You can smell the disaster before you see it. Stale sweat, rotting garbage, the metallic tang of untreated sewage. In a makeshift gymnasium-turned-shelter in northeastern Venezuela, 400 people sleep shoulder-to-shoulder on mats stained with God knows what. No running water. Two portable toilets for everyone. A single doctor who shows up every other day.
This isn't a refugee camp in a war zone — it's a concrete box in the city of Maturín. And it's one of the lucky places still standing after two earthquakes hit Venezuela in four days last week. The first, a magnitude 6.8, turned coastal towns into rubble piles. The second, a magnitude 6.2, finished the job inland. The government says 38 people died. Aid workers on the ground say that number is low, and they're more worried about the living than the dead.
“We are looking at a public health time bomb,” says Marisol Rojas, a Médecins Sans Frontières coordinator who just returned from a shelter in Cumaná. “People are drinking from contaminated wells. Children are sleeping on concrete with no mosquito nets. If we don't get clean water and sanitation in the next week, we will see a cholera outbreak.”
Overcrowding in a broken system
Venezuela's health care system was barely functioning before the ground shook. Hospitals lack antibiotics, basic surgical supplies, and reliable electricity. Doctors earn twenty dollars a month — if they get paid at all. The earthquakes have pushed a collapsing system over the edge.
Official figures show 82,000 people displaced. Unofficial estimates go higher. The government has set up 300 shelters, but many are schools, sports centers, and warehouses never designed for human habitation. The Red Cross says half lack running water. A third have no working toilets.
In the port city of Barcelona, I spoke to a woman named Carmen who lost her home in the first quake. She's been living in a school auditorium for six days with her three children. “My youngest, he's two years old, has diarrhea for three days,” she says, holding a crying baby who looks thin. “The nurse here says it's just a stomach bug. But there are ten kids with the same thing.”

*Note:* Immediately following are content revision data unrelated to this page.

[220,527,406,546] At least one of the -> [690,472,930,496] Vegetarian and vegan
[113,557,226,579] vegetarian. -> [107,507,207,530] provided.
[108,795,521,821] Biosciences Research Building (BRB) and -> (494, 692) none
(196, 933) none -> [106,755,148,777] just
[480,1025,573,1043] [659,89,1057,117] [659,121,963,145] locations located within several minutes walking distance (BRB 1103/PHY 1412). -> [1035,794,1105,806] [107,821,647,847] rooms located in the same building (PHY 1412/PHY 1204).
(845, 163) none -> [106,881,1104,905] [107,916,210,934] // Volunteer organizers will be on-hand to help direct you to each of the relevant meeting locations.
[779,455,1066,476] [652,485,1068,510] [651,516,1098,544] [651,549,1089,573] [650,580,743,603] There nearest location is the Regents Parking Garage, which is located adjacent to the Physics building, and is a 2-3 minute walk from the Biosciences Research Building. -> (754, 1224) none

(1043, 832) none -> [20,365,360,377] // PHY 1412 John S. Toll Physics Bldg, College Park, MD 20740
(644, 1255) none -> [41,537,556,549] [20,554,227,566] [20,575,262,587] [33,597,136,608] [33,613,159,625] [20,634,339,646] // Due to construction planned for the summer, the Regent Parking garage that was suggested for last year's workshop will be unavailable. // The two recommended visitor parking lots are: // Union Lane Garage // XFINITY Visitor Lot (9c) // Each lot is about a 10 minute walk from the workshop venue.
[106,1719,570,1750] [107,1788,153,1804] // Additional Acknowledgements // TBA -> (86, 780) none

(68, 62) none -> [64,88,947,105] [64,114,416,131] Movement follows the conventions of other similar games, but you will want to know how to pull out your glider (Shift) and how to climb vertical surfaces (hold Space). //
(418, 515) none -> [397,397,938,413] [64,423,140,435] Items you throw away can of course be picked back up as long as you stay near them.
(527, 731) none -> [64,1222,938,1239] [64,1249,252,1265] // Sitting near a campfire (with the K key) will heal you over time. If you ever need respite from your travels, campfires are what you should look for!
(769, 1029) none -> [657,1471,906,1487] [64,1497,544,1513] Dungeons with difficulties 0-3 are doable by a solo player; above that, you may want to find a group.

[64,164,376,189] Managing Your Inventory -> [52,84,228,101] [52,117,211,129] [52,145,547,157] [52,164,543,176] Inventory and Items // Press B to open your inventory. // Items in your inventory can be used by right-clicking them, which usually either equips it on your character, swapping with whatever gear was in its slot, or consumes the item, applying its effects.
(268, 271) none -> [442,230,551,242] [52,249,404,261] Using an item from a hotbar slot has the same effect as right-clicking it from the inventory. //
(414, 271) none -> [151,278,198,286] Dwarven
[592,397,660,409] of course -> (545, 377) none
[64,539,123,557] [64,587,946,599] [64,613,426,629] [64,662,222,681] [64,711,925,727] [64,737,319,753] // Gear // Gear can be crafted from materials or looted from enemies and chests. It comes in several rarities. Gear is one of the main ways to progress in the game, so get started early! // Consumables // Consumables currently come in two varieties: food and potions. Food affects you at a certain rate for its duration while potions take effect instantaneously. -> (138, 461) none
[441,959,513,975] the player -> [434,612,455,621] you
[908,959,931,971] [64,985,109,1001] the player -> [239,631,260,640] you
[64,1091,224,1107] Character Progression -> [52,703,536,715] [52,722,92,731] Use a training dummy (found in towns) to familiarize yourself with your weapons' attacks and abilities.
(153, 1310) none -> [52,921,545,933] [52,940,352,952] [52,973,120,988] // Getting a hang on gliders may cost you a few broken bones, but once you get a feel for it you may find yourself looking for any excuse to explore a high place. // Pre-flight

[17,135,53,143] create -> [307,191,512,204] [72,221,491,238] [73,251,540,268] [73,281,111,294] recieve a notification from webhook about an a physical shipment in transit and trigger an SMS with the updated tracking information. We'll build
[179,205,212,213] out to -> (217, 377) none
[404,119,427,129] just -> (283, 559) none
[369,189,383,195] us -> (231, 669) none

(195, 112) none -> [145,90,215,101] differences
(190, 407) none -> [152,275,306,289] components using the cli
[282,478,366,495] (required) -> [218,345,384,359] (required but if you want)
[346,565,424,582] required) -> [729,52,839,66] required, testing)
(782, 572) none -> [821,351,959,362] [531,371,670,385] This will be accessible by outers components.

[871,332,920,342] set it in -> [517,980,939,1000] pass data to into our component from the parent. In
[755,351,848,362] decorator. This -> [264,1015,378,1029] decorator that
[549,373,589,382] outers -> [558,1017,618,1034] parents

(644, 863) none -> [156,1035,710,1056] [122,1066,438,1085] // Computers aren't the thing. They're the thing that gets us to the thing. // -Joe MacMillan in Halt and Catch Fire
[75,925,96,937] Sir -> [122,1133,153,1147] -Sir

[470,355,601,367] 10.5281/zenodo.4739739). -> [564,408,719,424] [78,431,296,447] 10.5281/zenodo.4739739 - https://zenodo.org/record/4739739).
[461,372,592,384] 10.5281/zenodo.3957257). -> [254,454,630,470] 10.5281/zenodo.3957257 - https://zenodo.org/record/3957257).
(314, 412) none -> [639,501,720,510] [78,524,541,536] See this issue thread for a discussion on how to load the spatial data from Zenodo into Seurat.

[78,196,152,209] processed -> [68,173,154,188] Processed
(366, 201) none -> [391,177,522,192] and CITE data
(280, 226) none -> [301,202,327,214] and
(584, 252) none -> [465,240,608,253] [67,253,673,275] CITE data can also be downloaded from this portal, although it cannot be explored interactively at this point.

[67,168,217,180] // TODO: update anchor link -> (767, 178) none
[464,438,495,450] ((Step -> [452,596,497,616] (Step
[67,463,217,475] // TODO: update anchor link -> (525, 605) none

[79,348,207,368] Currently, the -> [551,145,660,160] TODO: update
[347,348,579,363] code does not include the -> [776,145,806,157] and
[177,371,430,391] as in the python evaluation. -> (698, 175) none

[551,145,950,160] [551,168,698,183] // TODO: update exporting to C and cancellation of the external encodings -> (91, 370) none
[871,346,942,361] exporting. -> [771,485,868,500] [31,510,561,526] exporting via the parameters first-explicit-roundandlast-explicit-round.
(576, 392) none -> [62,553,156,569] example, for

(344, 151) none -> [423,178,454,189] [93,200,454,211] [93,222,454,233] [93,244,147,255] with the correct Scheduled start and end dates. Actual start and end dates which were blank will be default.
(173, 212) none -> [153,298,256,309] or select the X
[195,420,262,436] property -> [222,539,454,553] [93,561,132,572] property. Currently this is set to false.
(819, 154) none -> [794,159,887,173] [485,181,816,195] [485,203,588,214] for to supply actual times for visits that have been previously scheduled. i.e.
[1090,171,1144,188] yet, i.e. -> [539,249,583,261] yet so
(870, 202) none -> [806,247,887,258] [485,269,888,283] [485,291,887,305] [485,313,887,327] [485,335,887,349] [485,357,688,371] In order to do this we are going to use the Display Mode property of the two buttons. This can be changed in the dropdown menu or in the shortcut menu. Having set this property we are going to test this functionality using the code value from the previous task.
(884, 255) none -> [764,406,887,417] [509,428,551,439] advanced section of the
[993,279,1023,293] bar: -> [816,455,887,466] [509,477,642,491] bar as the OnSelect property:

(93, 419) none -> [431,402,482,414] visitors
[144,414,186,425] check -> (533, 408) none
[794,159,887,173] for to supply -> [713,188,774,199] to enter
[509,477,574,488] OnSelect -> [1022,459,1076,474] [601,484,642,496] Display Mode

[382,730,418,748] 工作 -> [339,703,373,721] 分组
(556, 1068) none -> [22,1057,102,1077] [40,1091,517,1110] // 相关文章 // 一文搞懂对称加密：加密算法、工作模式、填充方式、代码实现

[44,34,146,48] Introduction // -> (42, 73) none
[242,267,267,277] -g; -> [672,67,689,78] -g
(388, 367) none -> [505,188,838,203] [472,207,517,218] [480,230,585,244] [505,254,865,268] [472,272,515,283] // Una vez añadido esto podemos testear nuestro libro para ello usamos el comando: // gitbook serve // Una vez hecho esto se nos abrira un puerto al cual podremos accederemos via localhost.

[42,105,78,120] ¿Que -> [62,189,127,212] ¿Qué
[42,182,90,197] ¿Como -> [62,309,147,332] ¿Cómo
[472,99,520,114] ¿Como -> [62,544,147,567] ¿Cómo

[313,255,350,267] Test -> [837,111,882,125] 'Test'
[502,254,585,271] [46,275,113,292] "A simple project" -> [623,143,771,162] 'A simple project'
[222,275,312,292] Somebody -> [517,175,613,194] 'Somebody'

“If we don't get clean water and sanitation in the next week, we will see a cholera outbreak.” — Marisol Rojas, MSF coordinator
Diarrhea is the red flag aid workers watch for. In overcrowded shelters with poor hygiene, it spreads like wildfire. Dehydration kills children fast. A simple oral rehydration solution can save lives, but supplies are running out.
The water crisis
Venezuela's water infrastructure was crumbling before the earthquakes — intermittent service, broken pipes, untreated supplies. The quakes shattered what remained. In Sucre state, where the first quake hit hardest, the main water treatment plant is offline. Trucks deliver water to some shelters, but not enough.
“We're rationing water — half a liter per person per day for drinking and cooking,” says Pedro Alcantara, a water engineer with UNICEF. “That's not enough for hygiene. People are not washing hands. They're not washing clothes. The latrines are overflowing.”
The result is a perfect breeding ground for disease. Hepatitis A, typhoid, leptospirosis, skin infections — all are on the rise. Local health clinics are reporting case numbers that would alarm any epidemiologist. But the government has not declared a health emergency, and international aid is slow to arrive.
Political paralysis
Venezuela's government has a history of downplaying crises and rejecting foreign help. After the first earthquake, President Nicolás Maduro appeared on state television to announce that “the situation is under control.” He urged citizens to stay calm and praised the “revolutionary spirit” of the people. Meanwhile, his critics say, officials blocked aid workers from entering certain areas.
The United States, the European Union, and several Latin American countries offered assistance. Most have been met with silence or bureaucratic hurdles. Medical supplies from the Pan American Health Organization are stuck at the airport in Caracas, waiting for customs clearance.
“The government says it doesn't need help,” says a Venezuelan doctor who works at a public hospital in Caracas and asked not to be named. “But our hospital has no IV fluids. We're reusing gloves. We can't handle a cholera outbreak, let alone a new disease.”
What comes next
Venezuela faces a grim calculus. The rainy season has started, which means mosquitoes breeding in standing water — and dengue fever cases will spike. The shelters are getting more crowded as people have nowhere else to go. And the government shows no sign of changing its approach.
Aid workers are preparing for the worst. MSF is setting up a cholera treatment center in Cumaná. The Red Cross is distributing water purification tablets and hygiene kits. But they're fighting uphill against politics, geography, and a broken state.
I asked Marisol Rojas what keeps her up at night. She didn't hesitate. “We don't have enough soap. We don't have enough latrines. We don't have enough medicine. And we don't have enough time.”
Here's the uncomfortable truth: the earthquakes didn't create Venezuela's health crisis — they just exposed it. A system that was already on life support has now been crushed by the rubble. The bodies from the quakes are being counted. The real death toll from what comes next could be far higher.